** Opening RECORDED INFORMATION block **
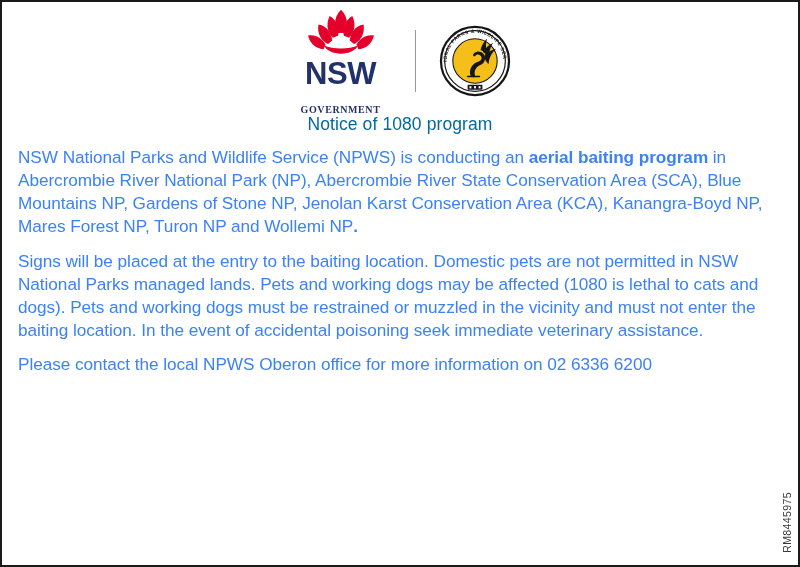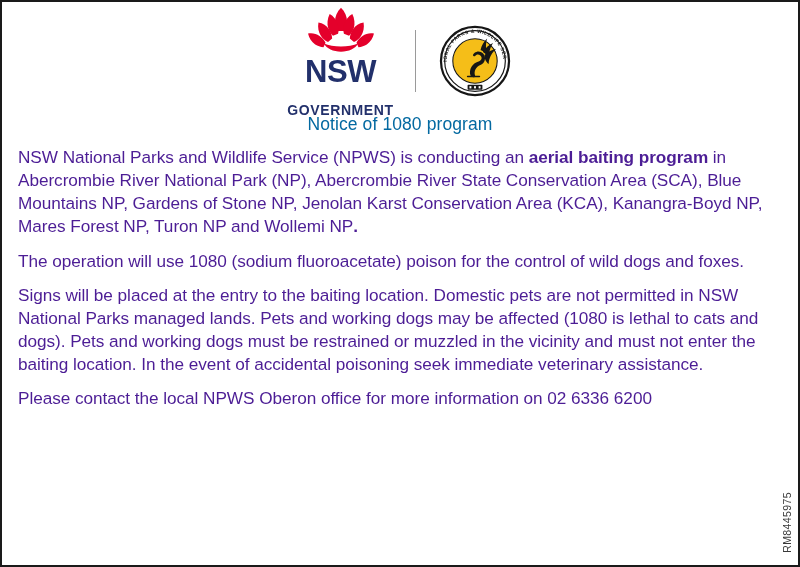--- a/index.html
+++ b/index.html
@@ -46,23 +46,23 @@
   }
   .nsw-word {
     font-family: Liberation Sans, sans-serif;
     font-weight: bold;
     font-size: 31px;
     letter-spacing: -0.5px;
     line-height: 1;
     margin-top: 2px;
   }
   .gov-word {
-    font-family: Liberation Sans, sans-serif;
+    font-family: Liberation Serif, serif;
     font-weight: bold;
-    font-size: 14px;
+    font-size: 10px;
     letter-spacing: 0.6px;
     line-height: 1;
     margin-top: 16px;
   }
 
   .logo-divider {
     width: 1px;
     height: 62px;
     background: #9a9a9a;
   }
@@ -83,21 +83,21 @@
     margin: 0 0 11px 0;
   }
 
   
   .body-copy {
     padding: 0 16px 0 16px;
   }
   .para {
     font-size: 17.2px;
     line-height: 1.345;
-    color: #4c1d95;
+    color: #3b82f6;
     margin: 0 0 11px 0;
     letter-spacing: -0.05px;
   }
   .para:last-child { margin-bottom: 0; }
   .para b { font-weight: bold; }
 
   
   .ref-code {
     position: absolute;
     right: 5px;
@@ -180,21 +180,20 @@
 
   <div class="notice-title">Notice of 1080 program</div>
 
   <div class="body-copy">
 
     <p class="para">
       <span>NSW National Parks and Wildlife Service (NPWS) is conducting an </span><b>aerial baiting program</b><span> in Abercrombie River National Park (NP), Abercrombie River State Conservation Area (SCA), Blue Mountains NP, Gardens of Stone NP, Jenolan Karst Conservation Area (KCA), Kanangra-Boyd NP, Mares Forest NP, Turon NP and Wollemi NP</span><b>.</b>
     </p>
 
 
-    <p class="para">The operation will use 1080 (sodium fluoroacetate) poison for the control of wild dogs and foxes.</p>
 
 
     <p class="para">Signs will be placed at the entry to the baiting location. Domestic pets are not permitted in NSW National Parks managed lands. Pets and working dogs may be affected (1080 is lethal to cats and dogs). Pets and working dogs must be restrained or muzzled in the vicinity and must not enter the baiting location. In the event of accidental poisoning seek immediate veterinary assistance.</p>
 
     <p class="para">Please contact the local NPWS Oberon office for more information on 02 6336 6200</p>
 
   </div>
 
   <div class="ref-code">RM8445975</div>
 

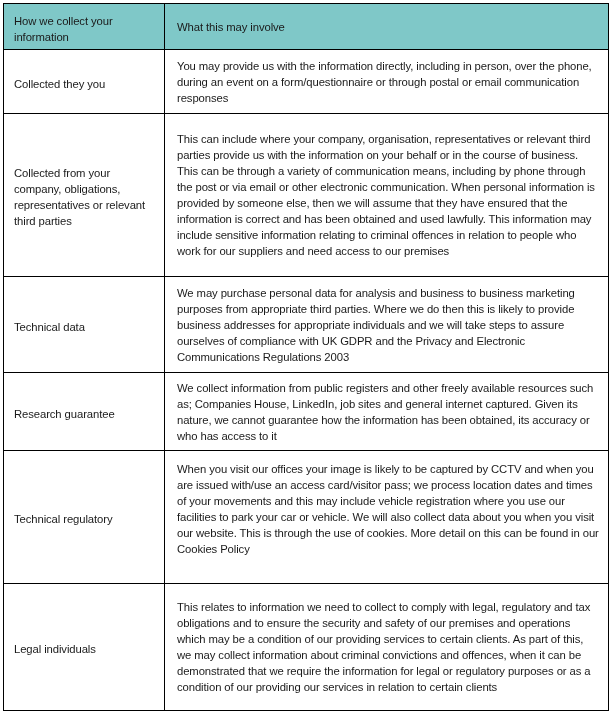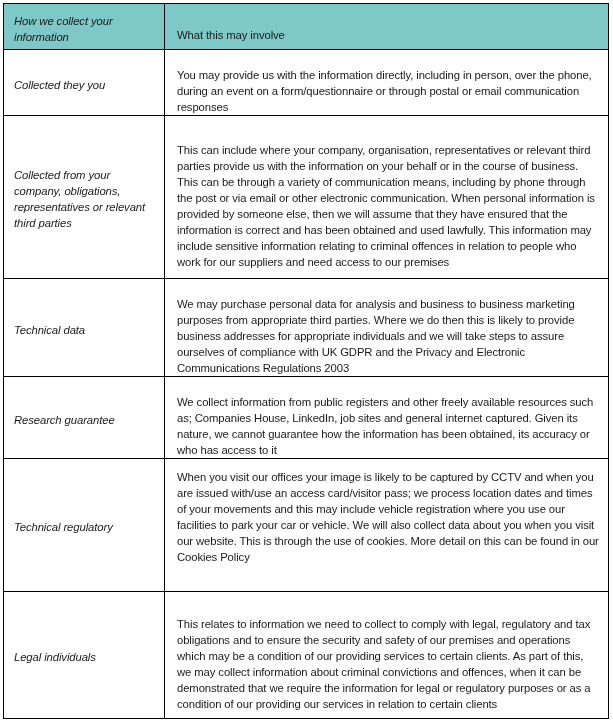--- a/index.html
+++ b/index.html
@@ -28,22 +28,22 @@
       vertical-align: middle;
       text-align: left;
       font-weight: normal;
       font-size: 11.3px;
       line-height: 16px;
       letter-spacing: -0.1px;
     }
     .tbl th {
       background: #7fc8c8;
     }
-    .col1 { width: 140px; padding: 4px 10px 0 10px; font-style: italic; }
-    .col2 { padding: 17px 8px 0 12px; }
+    .col1 { width: 140px; padding: 4px 10px 0 10px; }
+    .col2 { padding: 0 8px 0 12px; }
     .h-row { height: 46px; }
     .r1 { height: 64px; }
     .r2 { height: 163px; }
     .r3 { height: 96px; }
     .r4 { height: 78px; }
     .r5 { height: 133px; }
     .r6 { height: 127px; }
     .r5 .col2 { vertical-align: top; padding-top: 10px; }
   </style>
 </head>

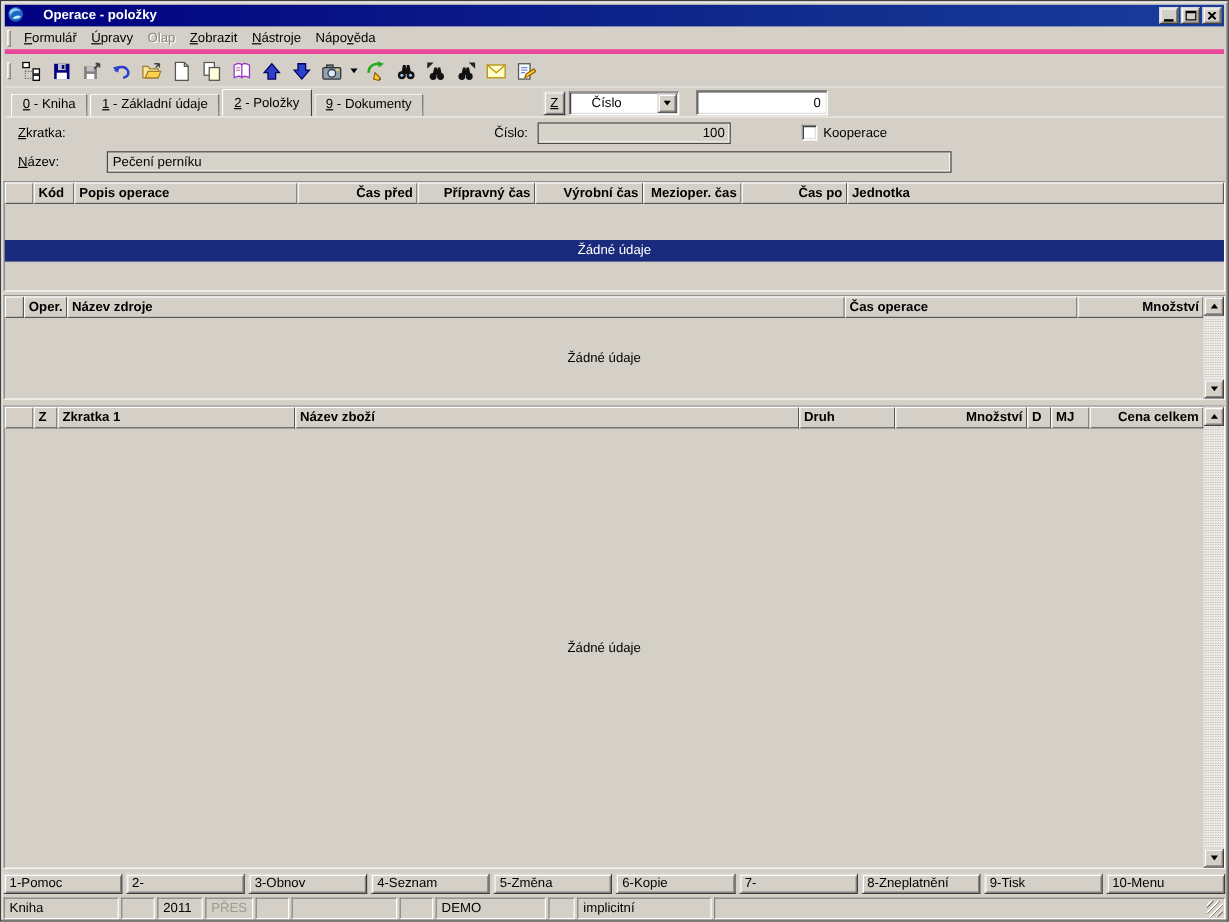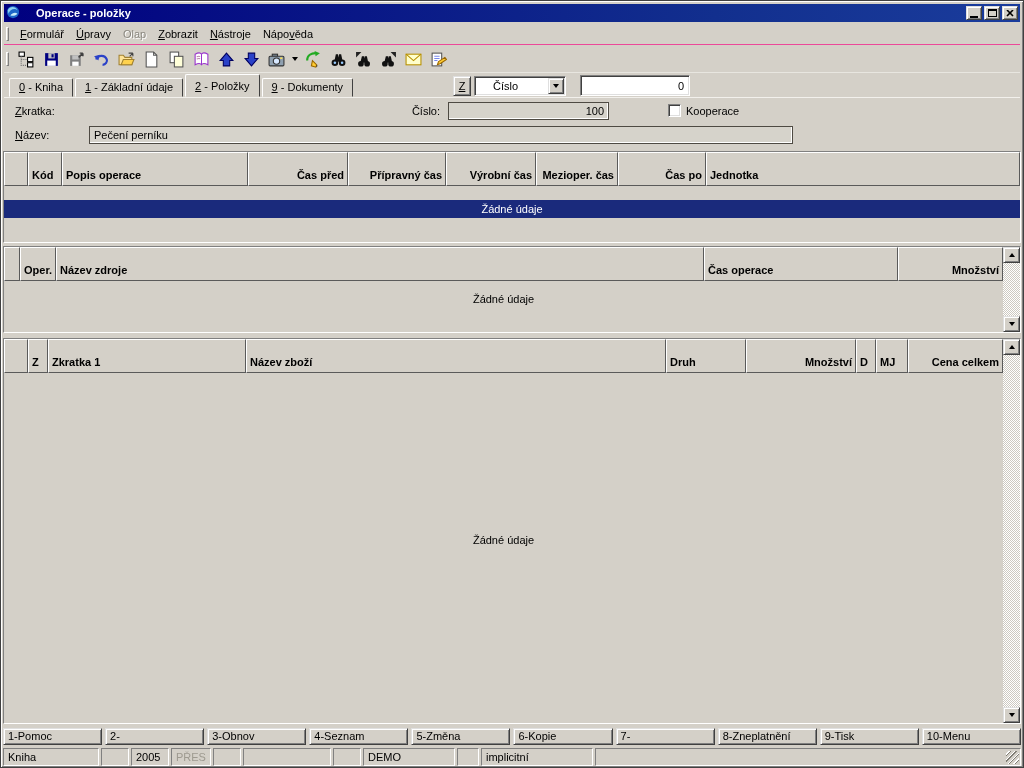--- a/index.html
+++ b/index.html
@@ -28,21 +28,21 @@
     border: 1px solid; border-color: #dfdfdf #404040 #404040 #dfdfdf;
     box-shadow: inset 1px 1px 0 #fff, inset -1px -1px 0 #808080;
   }
   .winbtn { width: 16px; height: 14px; margin-left: 2px; display: flex; align-items: center; justify-content: center; }
   .glyph-min { width: 8px; height: 2px; background: #000; margin-top: 7px; }
   .glyph-max { width: 9px; height: 8px; border: 1px solid #000; border-top: 2px solid #000; }
   
   .menubar {
     position: absolute; top: 22px; left: 3px; right: 3px; height: 22px;
     display: flex; align-items: center;
-    border-bottom: 1px solid #ec4899;
+    border-bottom: 4px solid #ec4899;
   }
   .grip { width: 3px; height: 14px; border: 1px solid; border-color: #fff #808080 #808080 #fff; margin: 0 5px 0 2px; }
   .menu-item { padding: 3px 6px; white-space: nowrap; }
   .menu-item u { text-decoration: underline; }
   .menu-item.disabled { color: #8a877f; text-shadow: 1px 1px 0 #fff; }
   
   .toolbar {
     position: absolute; top: 45px; left: 3px; right: 3px; height: 27px;
     display: flex; align-items: center;
     border-bottom: 1px solid #e8e6e0;
@@ -93,21 +93,21 @@
     position: absolute; left: 2px; right: 2px;
     border: 1px solid; border-color: #808080 #fff #fff #808080;
     background: #d4d0c8; display: flex;
   }
   #grid1 { top: 150px; height: 92px; }
   #grid2 { top: 245px; height: 87px; }
   #grid3 { top: 337px; height: 386px; }
   .grid-main { flex: 1; display: flex; flex-direction: column; min-width: 0; }
   .grid-header { display: flex; height: 18px; flex: none; }
   .hcell {
-    background: #d4d0c8; font-weight: bold; padding: 16px 3px;
+    background: #d4d0c8; font-weight: bold; padding: 2px 3px;
     border: 1px solid; border-color: #fff #5a5a5a #5a5a5a #fff;
     white-space: nowrap; overflow: hidden; flex: none;
   }
   .hcell.r { text-align: right; }
   .grid-body { position: relative; flex: 1; }
   .empty-center { position: absolute; inset: 0; display: flex; align-items: center; justify-content: center; }
   .empty-band { position: absolute; top: 30px; left: 0; right: 0; height: 18px;
     background: #1a2a7c; color: #fff; text-align: center; line-height: 18px; }
   .g1c0{width:24px}.g1c1{width:34px}.g1c2{width:186px}.g1c3{width:100px}.g1c4{width:98px}
   .g1c5{width:90px}.g1c6{width:82px}.g1c7{width:88px}.g1c8{flex:1 1 auto}
@@ -408,21 +408,21 @@
     <span class="fkey btn3d">6-Kopie</span>
     <span class="fkey btn3d">7-</span>
     <span class="fkey btn3d">8-Zneplatnění</span>
     <span class="fkey btn3d">9-Tisk</span>
     <span class="fkey btn3d">10-Menu</span>
   </div>
 
   <div class="statusbar">
     <span class="spanel">Kniha</span>
     <span class="spanel"></span>
-    <span class="spanel">2005</span>
+    <span class="spanel">2011</span>
     <span class="spanel dim">PŘES</span>
     <span class="spanel"></span>
     <span class="spanel"></span>
     <span class="spanel"></span>
     <span class="spanel">DEMO</span>
     <span class="spanel"></span>
     <span class="spanel">implicitní</span>
     <span class="spanel"><span></span><span class="grip-corner"></span></span>
   </div>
** Closing RECORDED INFORMATION block **
▸ **ASSIGNED TASK**
The answer must be every line from the records above that contains the word "sans", copied out.

▸ **TASK RESULT**
     font-family: Liberation Sans, sans-serif;
-    font-family: Liberation Sans, sans-serif;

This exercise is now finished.